As for arrow vs star -- the arrow wins hands down. 

Stubs are just more common than 'going-away' bends. 

I'd shift gears entirely if I were bending EMT for a rack.


----------



## Black Dog (Oct 16, 2011)

Aegis said:


> So I found that I usually make 90s with a bender using the Star, no take back. I use the arrow when my 90s are shorter then 24".
> 
> Other guys use the arrow all the time and when their measurements are longer like 100" for a 90, they then use the Star.
> 
> We started talking about what the trade norm is, what do you guys use for a regular 90, like a 60" 90 on a 10ft stick.


Arrow for the first 90 and star for back to back.


----------



## cdnelectrician (Mar 14, 2008)

Greenlee benders suck!


----------



## Bird dog (Oct 27, 2015)

cdnelectrician said:


> Anything over 60" I use the star. I also use the notch for all bends on a saddle, you don't need to turn the pipe around to make the last bend and it looks much neater. Also use 15/30/15 degrees instead of 22.5/45/22.5


That's the way I do it. Why bend over 5' of pipe into the air when you don't have to. Wire pulling is easier with 30 degree saddles and offsets. It is good to know all of this stuff though. One time the only way I was able to pipe out of a box was a 60 degree offset(depth times 1.25).


----------



## Helmut (May 7, 2014)

I use the star for back of conduit bends, and arrow for stubs.


----------



## ponyboy (Nov 18, 2012)

Arrow for stubs under 60" and star for stubs greater than 60". It's called ergonomics. 


Sent from my iPad using Tapatalk


----------



## RePhase277 (Feb 5, 2008)

It depends on which direction you pull you measurement from. If you face away from your measuring end, use the star with no deduct. If you face your measuring end, deduct and use the arrow.


----------



## JW Splicer (Mar 15, 2014)

This site is lagging hard tonight. Just wrecked my typing. Gist of it- know the bender and each reference point on it and when and where to use them for accurate and consistent pipe work. Know the formulas, shrink, gain, etc.

just bending 90°s and putting couplings everywhere shows every electrician that comes after that you're a hack. I can't stand bad pipe work. No box offsets, HUGE rolling offsets, and open/closed offsets and 90°s are the bane of my existence.


----------



## JW Splicer (Mar 15, 2014)

Also random coupling placement on a set of 2 or more parallel runs bugs the hell out of me. If you're gonna do it at all, do it right, line em up or stagger.

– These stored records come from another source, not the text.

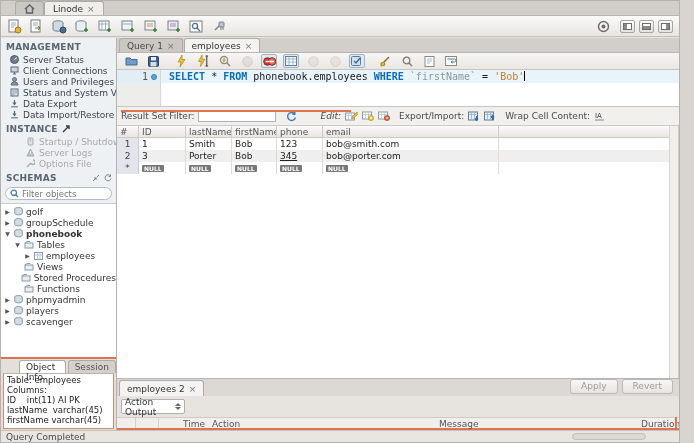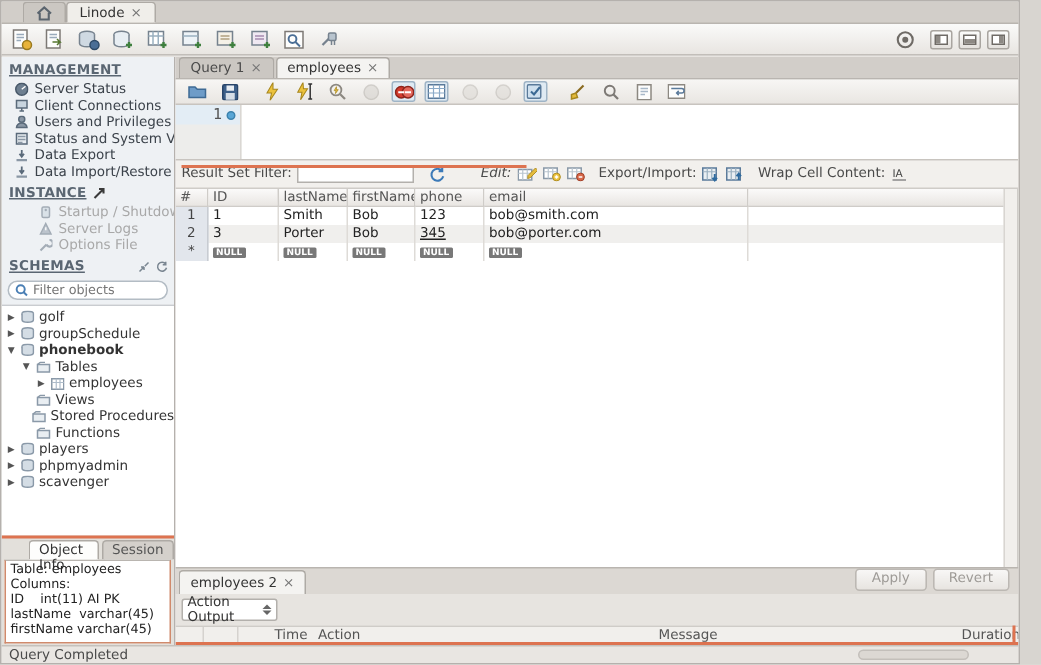--- a/index.html
+++ b/index.html
@@ -33,7 +33,7 @@
   .main { flex:1; display:flex; flex-direction:column; position:relative; background:#e7e4e0; overflow:hidden; }
 
   
-  .sect-title { font-weight:bold; color:#5a6672; padding:4px 0 2px 5px; letter-spacing:.2px; display:flex; align-items:center; gap:4px;text-decoration:underline; }
+  .sect-title { font-weight:bold; color:#5a6672; padding:4px 0 2px 5px; letter-spacing:.2px; display:flex; align-items:center; gap:4px; }
   .side-item { display:flex; align-items:center; gap:4px; height:11px; padding-left:9px; color:#3c434b; cursor:default; white-space:nowrap; }
   .side-item.disabled { color:#a8a8a8;margin-left:16px; }
   .side-item.disabled svg { opacity:.5; }

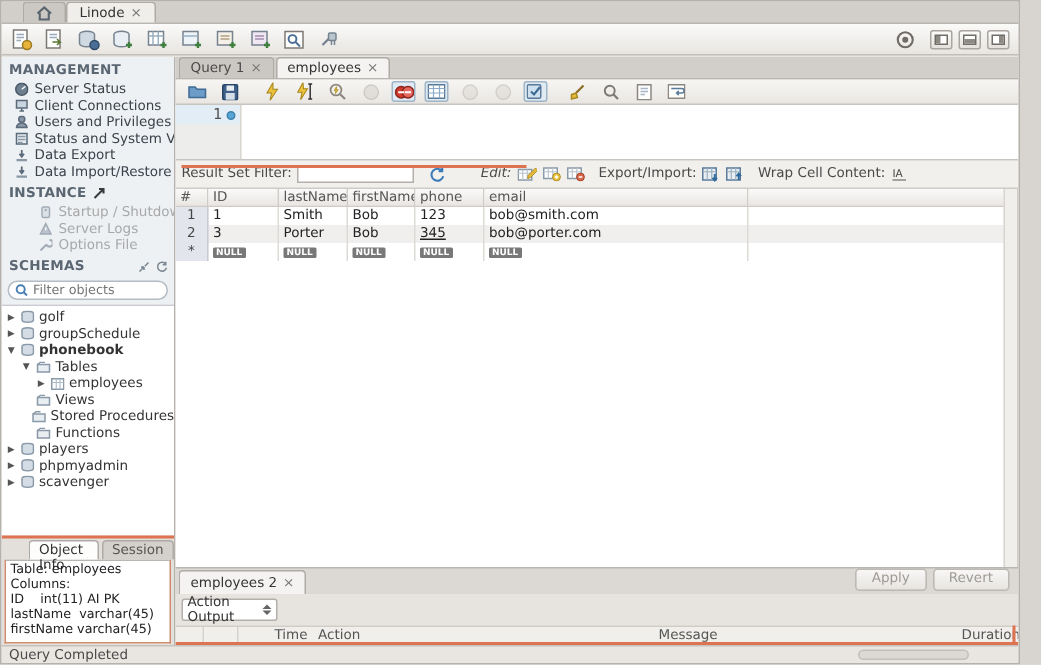--- a/index.html
+++ b/index.html
@@ -582,6 +582,9 @@
               <span class="dot"></span>
             </div>
         </div>
+        <div class="codearea">
+          <div class="codeline"><span class="kw">SELECT</span><span class="pl"> * </span><span class="kw">FROM</span><span class="pl"> phonebook.employees </span><span class="kw">WHERE</span><span class="idt"> `firstName` </span><span class="pl">= </span><span class="str">'Bob'</span><span class="caret"></span></div>
+        </div>
       </div>
       <div class="edit-splitter"></div>
 

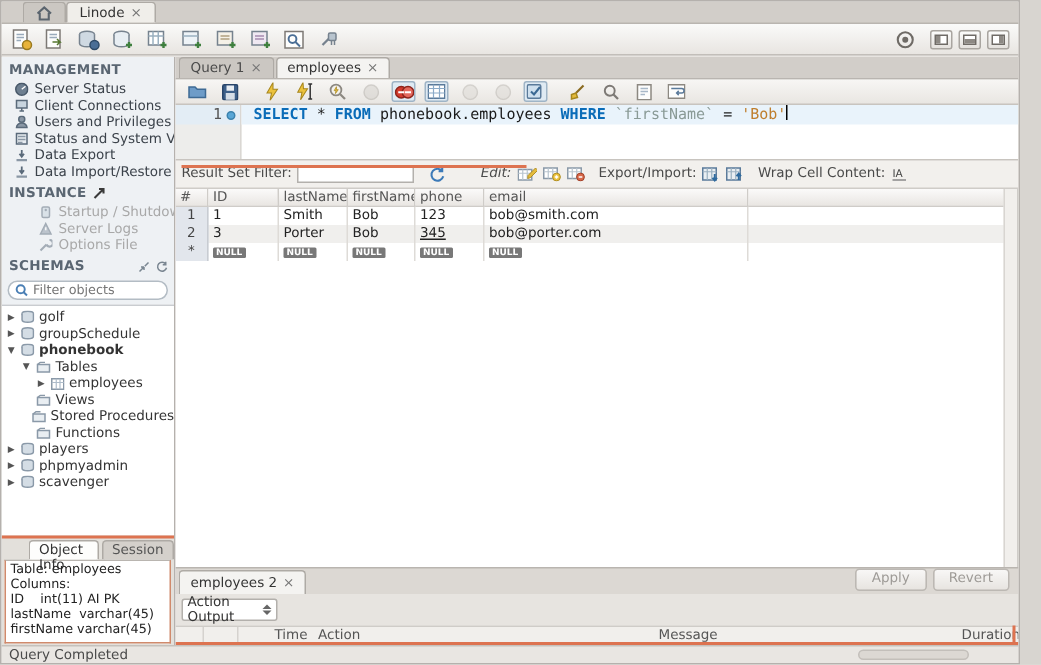--- a/index.html
+++ b/index.html
@@ -438,7 +438,7 @@
                 <path d="M0.7 2.2v4a3.8 1.7 0 0 0 7.6 0v-4" fill="#d4dde5" stroke="#8a99a8"></path>
               </svg>
             </span>
-            <span>players</span>
+            <span>phpmyadmin</span>
           </div>
         <div class="tree-row">
             <span class="arrow">▶</span>
@@ -448,7 +448,7 @@
                 <path d="M0.7 2.2v4a3.8 1.7 0 0 0 7.6 0v-4" fill="#d4dde5" stroke="#8a99a8"></path>
               </svg>
             </span>
-            <span>phpmyadmin</span>
+            <span>players</span>
           </div>
         <div class="tree-row">
             <span class="arrow">▶</span>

Also any piece smaller than 2' crammed between to 10' sticks looks hack. Like the coupling to coupling with a 2" piece of conduit between? Yeah... Shakes me up, absolutely unsettling.


----------



## gryczewskip (Oct 27, 2015)

I like the coupled back to backs

Sent from my E6782 using Tapatalk


----------



## Aegis (Mar 18, 2011)

JW Splicer said:


> This site is lagging hard tonight. Just wrecked my typing. Gist of it- know the bender and each reference point on it and when and where to use them for accurate and consistent pipe work. Know the formulas, shrink, gain, etc. just bending 90°s and putting couplings everywhere shows every electrician that comes after that you're a hack. I can't stand bad pipe work. No box offsets, HUGE rolling offsets, and open/closed offsets and 90°s are the bane of my existence.

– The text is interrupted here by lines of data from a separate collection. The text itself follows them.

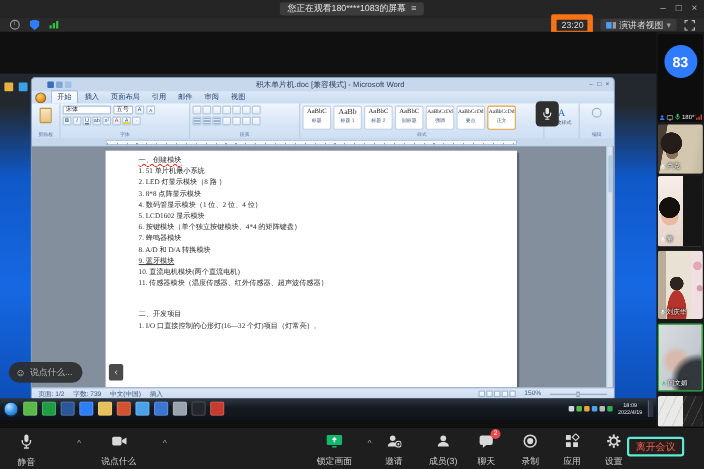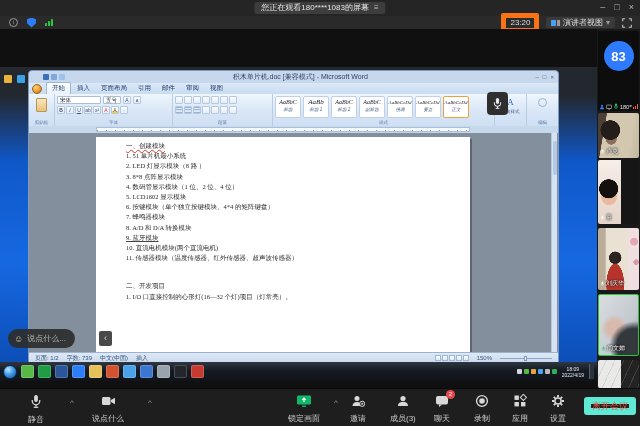--- a/index.html
+++ b/index.html
@@ -43,7 +43,7 @@
   .selbox{background:#fff;border:1px solid #a9bfda;border-radius:1px;font-size:5.5px;color:#223;height:8px;line-height:7px;padding:0 2px;display:inline-block;}
   .tbn{display:inline-block;width:8px;height:8px;background:linear-gradient(#fcfdff,#e3edf8);border:1px solid #b5c8de;border-radius:1px;
        font-size:5px;line-height:7px;text-align:center;color:#35507c;vertical-align:top;}
-  .chip{width:26px;height:22px;background:#fff;border:1px solid #c0d0e4;border-radius:2px;text-align:center;padding-top:1px;font-style:italic;}
+  .chip{width:26px;height:22px;background:#fff;border:1px solid #c0d0e4;border-radius:2px;text-align:center;padding-top:1px;}
   .chip.sel{border:1.5px solid #e8a33d;}
   .chip .s{font-family:"Liberation Serif",serif;font-size:6px;color:#223;display:block;line-height:9px;}
   .chip .l{font-size:4.5px;color:#44597c;display:block;line-height:6px;}

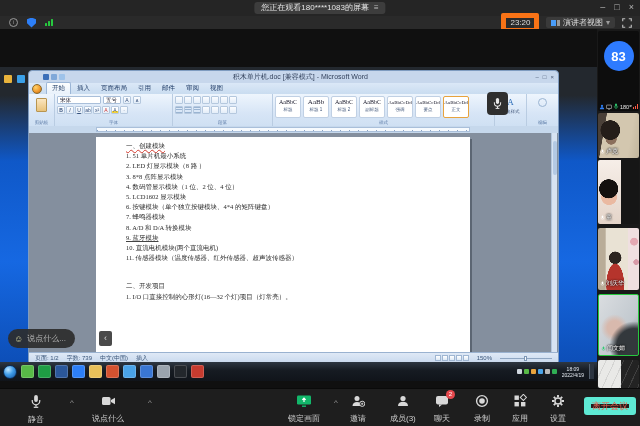--- a/index.html
+++ b/index.html
@@ -104,7 +104,7 @@
   .tbi .lb{font-size:8px;margin-top:1px;white-space:nowrap;}
   .tbcaret{position:absolute;top:9px;color:#9a9a9a;font-size:8px;}
   .badge{position:absolute;top:-4px;right:-6px;background:#e5484d;color:#fff;border-radius:6px;font-size:6px;line-height:9px;min-width:9px;padding:0 1px;}
-  .leavebtn{position:absolute;right:4px;top:8px;width:52px;height:18px;border:7px solid #5eead4;border-radius:3px;color:#e8604f;
+  .leavebtn{position:absolute;right:18px;top:8px;width:52px;height:18px;border:2px solid #5eead4;border-radius:3px;color:#e8604f;
             font-size:9px;display:flex;align-items:center;justify-content:center;background:rgba(60,30,28,.25);}
 </style>
 </head>

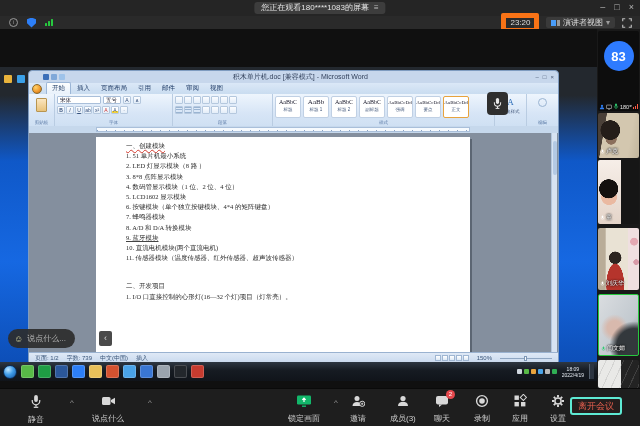--- a/index.html
+++ b/index.html
@@ -452,7 +452,7 @@
   </div>
 
   <div class="abs btoolbar">
-    <div class="tbi" style="left:28px;">
+    <div class="tbi" style="left:16px;">
       <svg width="14" height="15" viewBox="0 0 14 16">
           <rect x="5" y="1" width="4" height="7.5" rx="2" fill="#d8d8d8"></rect>
           <path d="M3 6.5v1a4 4 0 0 0 8 0v-1" fill="none" stroke="#d8d8d8" stroke-width="1.3"></path>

Who said we're putting 90s everywhere? This is a question about what method you personally use on a regular basis.


----------



## sbrn33 (Mar 15, 2007)

JW Splicer said:


> This site is lagging hard tonight. Just wrecked my typing. Gist of it- know the bender and each reference point on it and when and where to use them for accurate and consistent pipe work. Know the formulas, shrink, gain, etc.
> 
> just bending 90°s and putting couplings everywhere shows every electrician that comes after that you're a hack. I can't stand bad pipe work. No box offsets, HUGE rolling offsets, and open/closed offsets and 90°s are the bane of my existence.


Don't do much bid work do ya?
I don't mind a rolling offset if it is above a ceiling or hidden. better than a couple 90's or two offsets.


----------



## JW Splicer (Mar 15, 2014)

Aegis said:


> Who said we're putting 90s everywhere? This is a question about what method you personally use on a regular basis.

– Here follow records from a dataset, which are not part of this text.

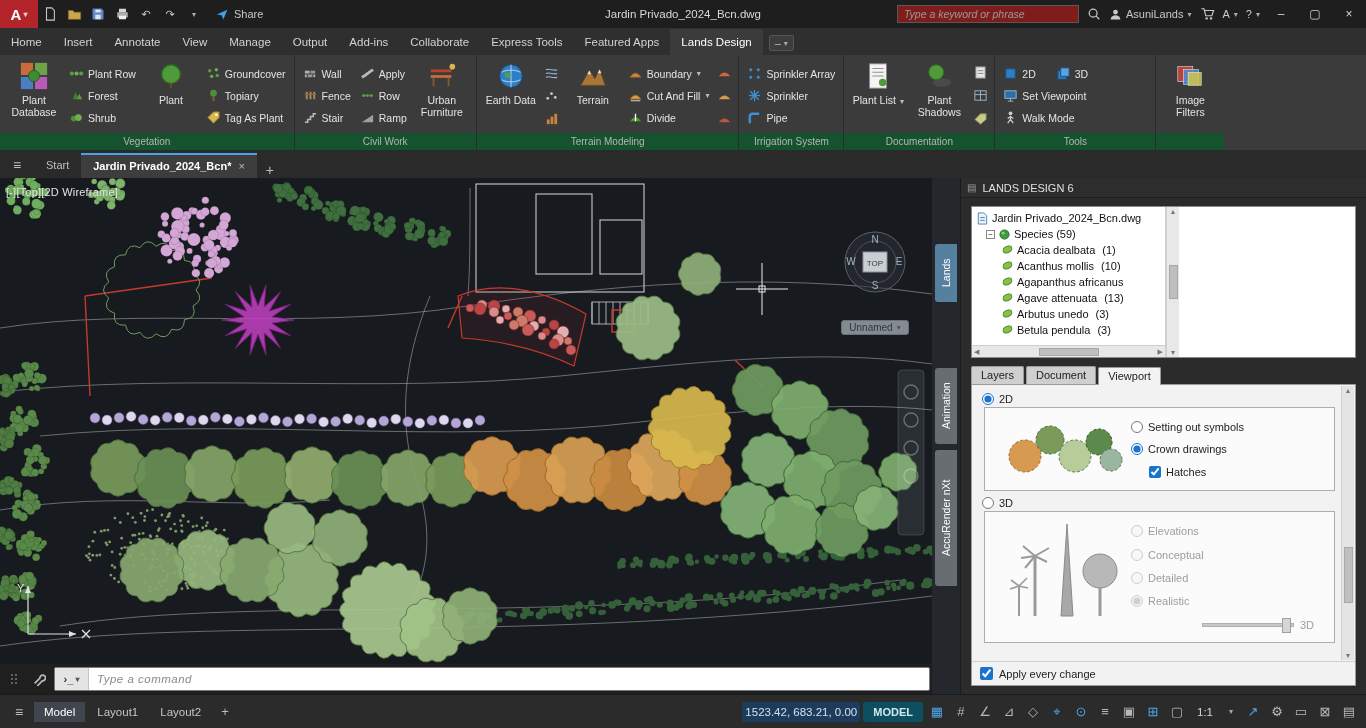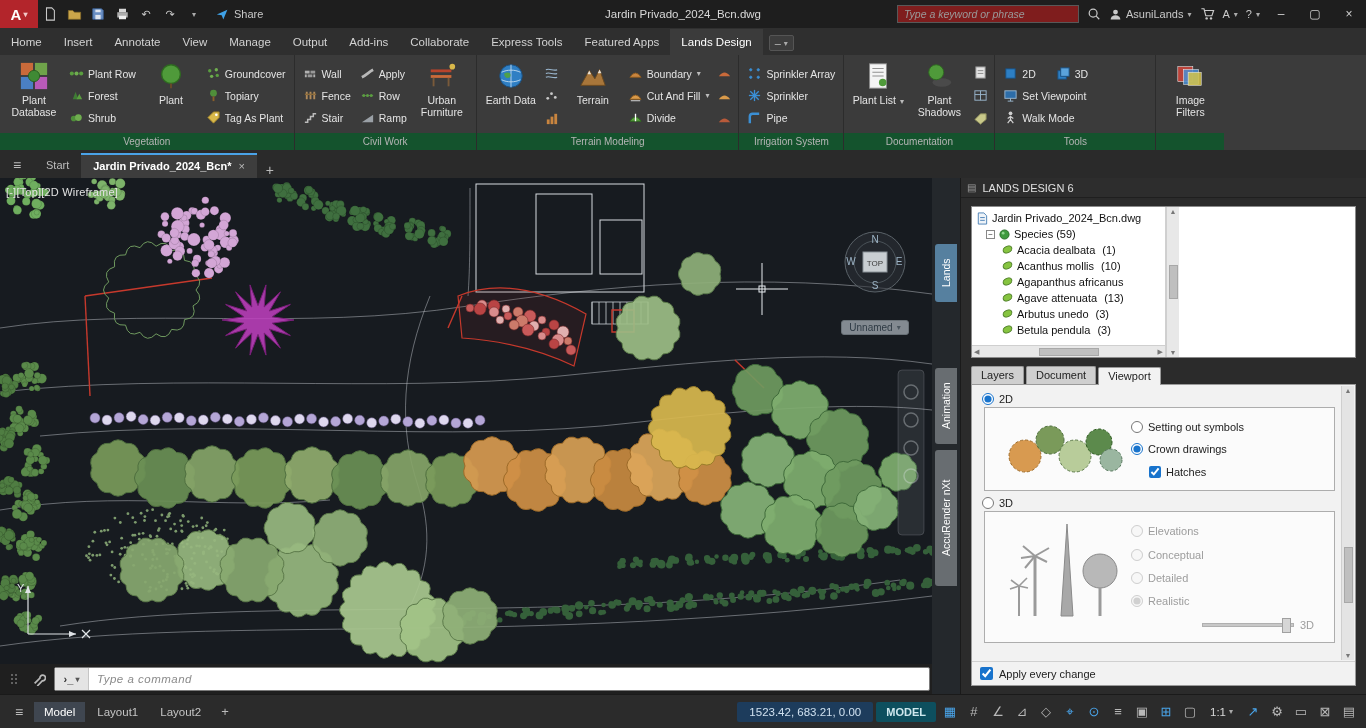--- a/index.html
+++ b/index.html
@@ -109,7 +109,7 @@
 .mtab.active{background:#3f4650;color:#fff}
 .sb-plus{padding:0 8px;color:#bbb;font-size:13px}
 .sb-right{margin-left:auto;display:flex;align-items:center;gap:3px}
-.coords{background:#1d3c5c;color:#cfe0ef;padding:4px 12px;font-size:11.5px;border-radius:2px}
+.coords{background:#1d3c5c;color:#cfe0ef;padding:4px 3px;font-size:11.5px;border-radius:2px}
 .modelbtn{background:#0d4f5e;color:#cfe8ee;padding:4px 10px;font-size:11px;font-weight:bold;border-radius:2px}
 .sic{width:22px;height:22px;display:flex;align-items:center;justify-content:center;color:#b8b8b8;font-size:13px;border-radius:2px;cursor:default}
 .sic.on{color:#4aa6ec}

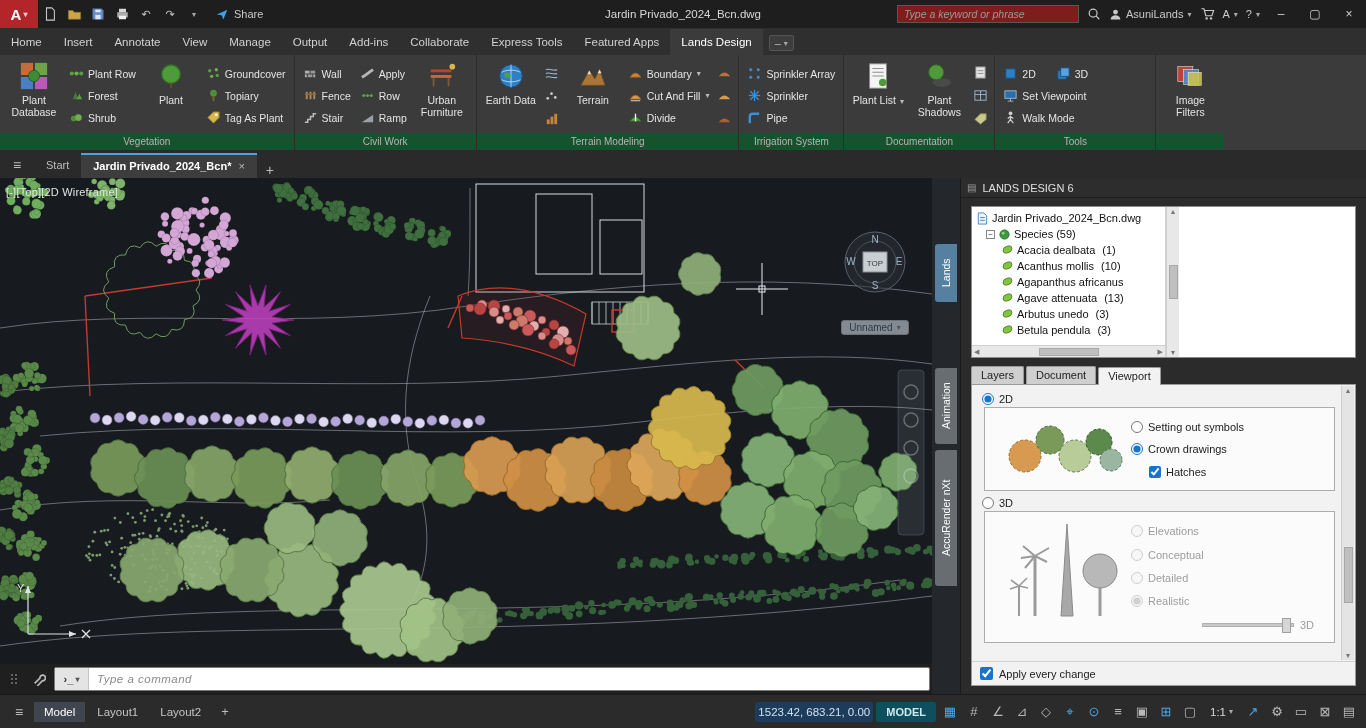--- a/index.html
+++ b/index.html
@@ -113,7 +113,7 @@
 .modelbtn{background:#0d4f5e;color:#cfe8ee;padding:4px 10px;font-size:11px;font-weight:bold;border-radius:2px}
 .sic{width:22px;height:22px;display:flex;align-items:center;justify-content:center;color:#b8b8b8;font-size:13px;border-radius:2px;cursor:default}
 .sic.on{color:#4aa6ec}
-.scale-btn{display:flex;align-items:center;gap:3px;color:#d8d8d8;padding:0 6px;font-size:11.5px}
+.scale-btn{display:flex;align-items:center;gap:16px;color:#d8d8d8;padding:0 6px;font-size:11.5px}
 
 .compass text{font-family:"Liberation Sans",sans-serif}
 </style>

Yeah sorry, It wasn't aimed at anyone, I was just rambling after the site refreshed and deleted everything I'd written.


----------



## JW Splicer (Mar 15, 2014)

I personally use both, just depends on what I need to bend.


----------



## B-Nabs (Jun 4, 2014)

JW Splicer said:


> This site is lagging hard tonight. Just wrecked my typing. Gist of it- know the bender and each reference point on it and when and where to use them for accurate and consistent pipe work. Know the formulas, shrink, gain, etc.
> 
> just bending 90°s and putting couplings everywhere shows every electrician that comes after that you're a hack. I can't stand bad pipe work. No box offsets, HUGE rolling offsets, and open/closed offsets and 90°s are the bane of my existence.


Can't say as I've ever had a pipe gain length on me before...

Sent from my SM-G920W8 using Tapatalk


----------



## ponyboy (Nov 18, 2012)

JW Splicer said:


> Also any piece smaller than 2' crammed between to 10' sticks looks hack. Like the coupling to coupling with a 2" piece of conduit between? Yeah... Shakes me up, absolutely unsettling.



I call those dog bones and I hate them. If you can't tell you're going to be a foot short before you get to that point there is no hope for you. I like rolling offsets though. Parallel rolling offsets are pretty much the only thing that takes a little brain power when it comes to pipe. 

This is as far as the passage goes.